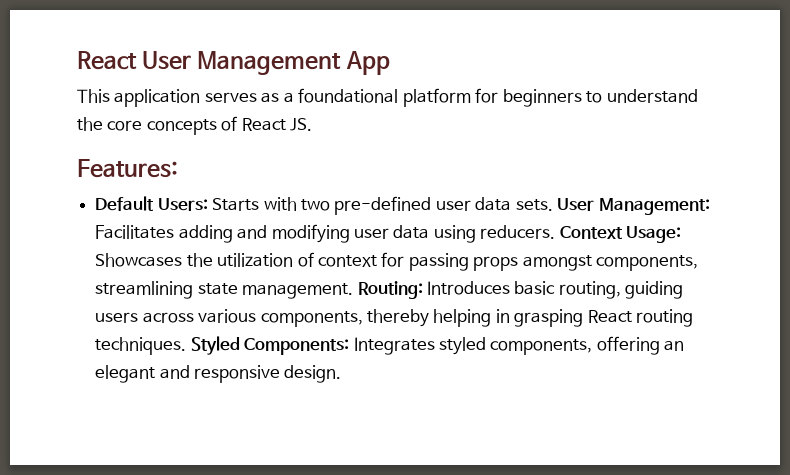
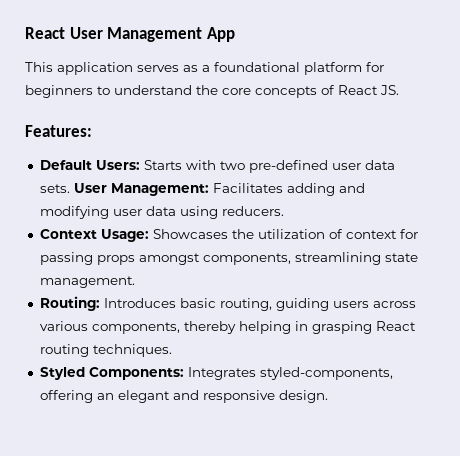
- User Management: Facilitates adding and modifying user data using reducers. Context Usage: Showcases the utilization of context for passing props amongst components, streamlining state management. Routing: Introduces basic routing, guiding users across various components, thereby helping in grasping React routing techniques. Styled Components: Integrates styled components, offering an elegant and responsive design.
+ User Management: Facilitates adding and modifying user data using reducers.
+ Context Usage: Showcases the utilization of context for passing props amongst components, streamlining state management.
+ Routing: Introduces basic routing, guiding users across various components, thereby helping in grasping React routing techniques.
+ Styled Components: Integrates styled-components, offering an elegant and responsive design.

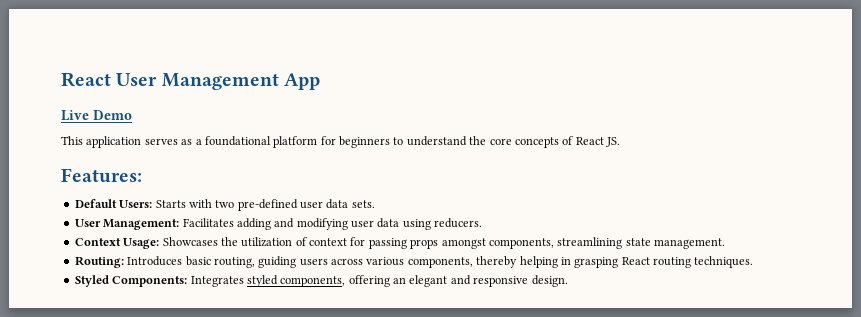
+ Live Demo
- Default Users: Starts with two pre-defined user data sets. User Management: Facilitates adding and modifying user data using reducers.
+ Default Users: Starts with two pre-defined user data sets.
+ User Management: Facilitates adding and modifying user data using reducers.
- Styled Components: Integrates styled-components, offering an elegant and responsive design.
+ Styled Components: Integrates styled components, offering an elegant and responsive design.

---

Could you output the listing word for word, omitting every picture?

*ANSWER AREA*.
- User Management: Facilitates adding and modifying user data using reducers. Context Usage: Showcases the utilization of context for passing props amongst components, streamlining state management. Routing: Introduces basic routing, guiding users across various components, thereby helping in grasping React routing techniques. Styled Components: Integrates styled components, offering an elegant and responsive design.
+ User Management: Facilitates adding and modifying user data using reducers.
+ Context Usage: Showcases the utilization of context for passing props amongst components, streamlining state management.
+ Routing: Introduces basic routing, guiding users across various components, thereby helping in grasping React routing techniques.
+ Styled Components: Integrates styled-components, offering an elegant and responsive design.

+ Live Demo
- Default Users: Starts with two pre-defined user data sets. User Management: Facilitates adding and modifying user data using reducers.
+ Default Users: Starts with two pre-defined user data sets.
+ User Management: Facilitates adding and modifying user data using reducers.
- Styled Components: Integrates styled-components, offering an elegant and responsive design.
+ Styled Components: Integrates styled components, offering an elegant and responsive design.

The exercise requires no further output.